SUPPLIED RECORDS ::
..............................

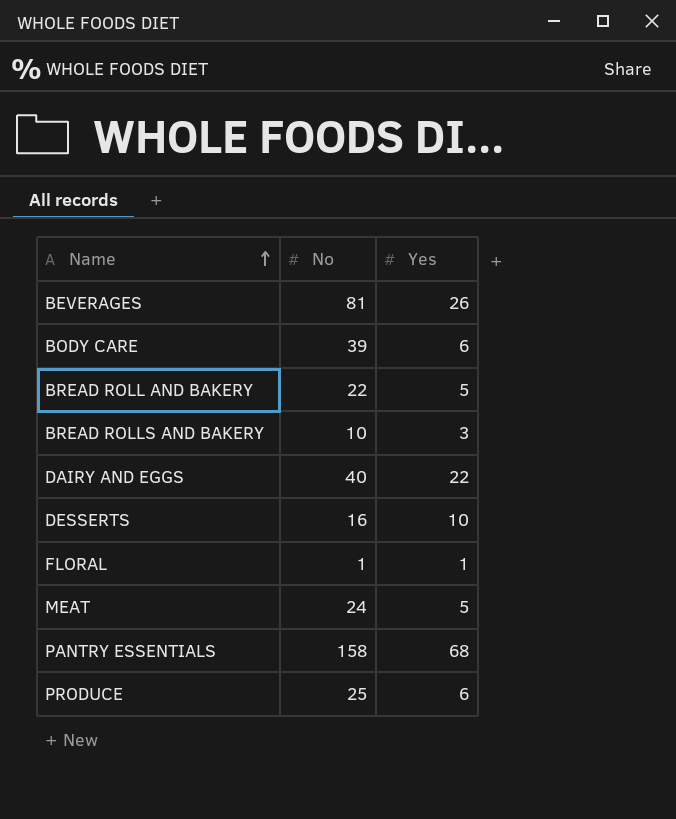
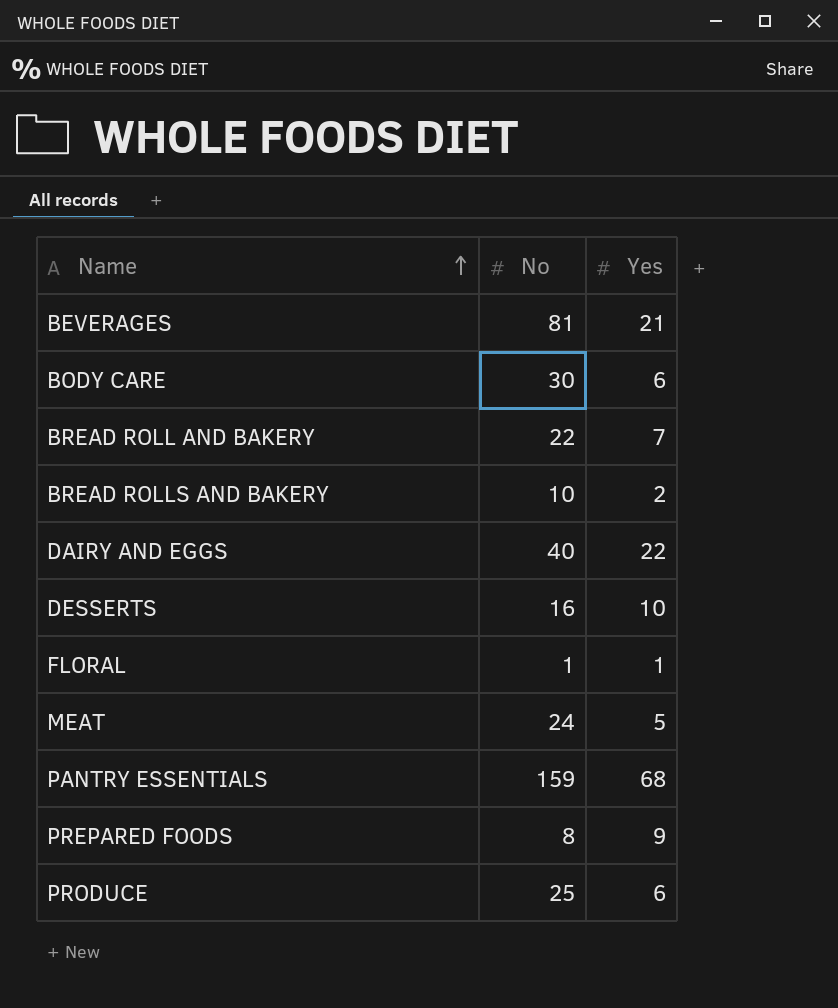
BEVERAGES | Yes: 26 -> 21
BODY CARE | No: 39 -> 30
BREAD ROLL AND BAKERY | Yes: 5 -> 7
BREAD ROLLS AND BAKERY | Yes: 3 -> 2
PANTRY ESSENTIALS | No: 158 -> 159
row PREPARED FOODS: none -> 8 | 9

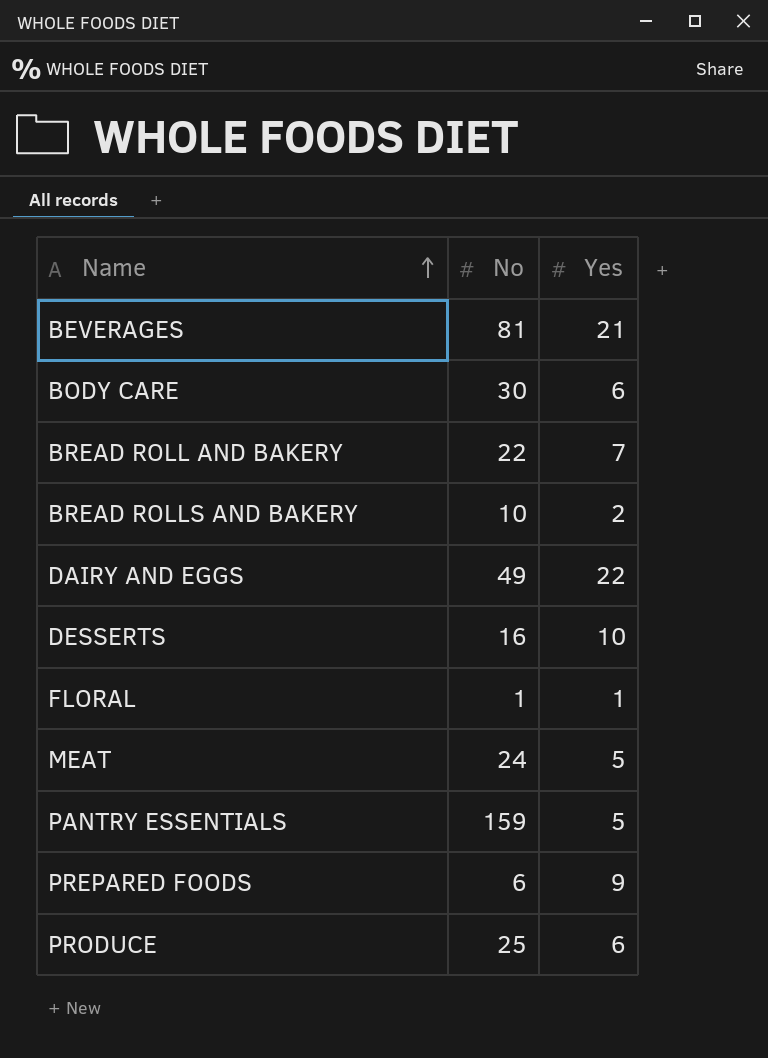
DAIRY AND EGGS | No: 40 -> 49
PANTRY ESSENTIALS | Yes: 68 -> 5
PREPARED FOODS | No: 8 -> 6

..............................

TO DO :: Search the material for "PREPARED" and copy each matching line.

PROBLEM SOLUTION ::
row PREPARED FOODS: none -> 8 | 9
PREPARED FOODS | No: 8 -> 6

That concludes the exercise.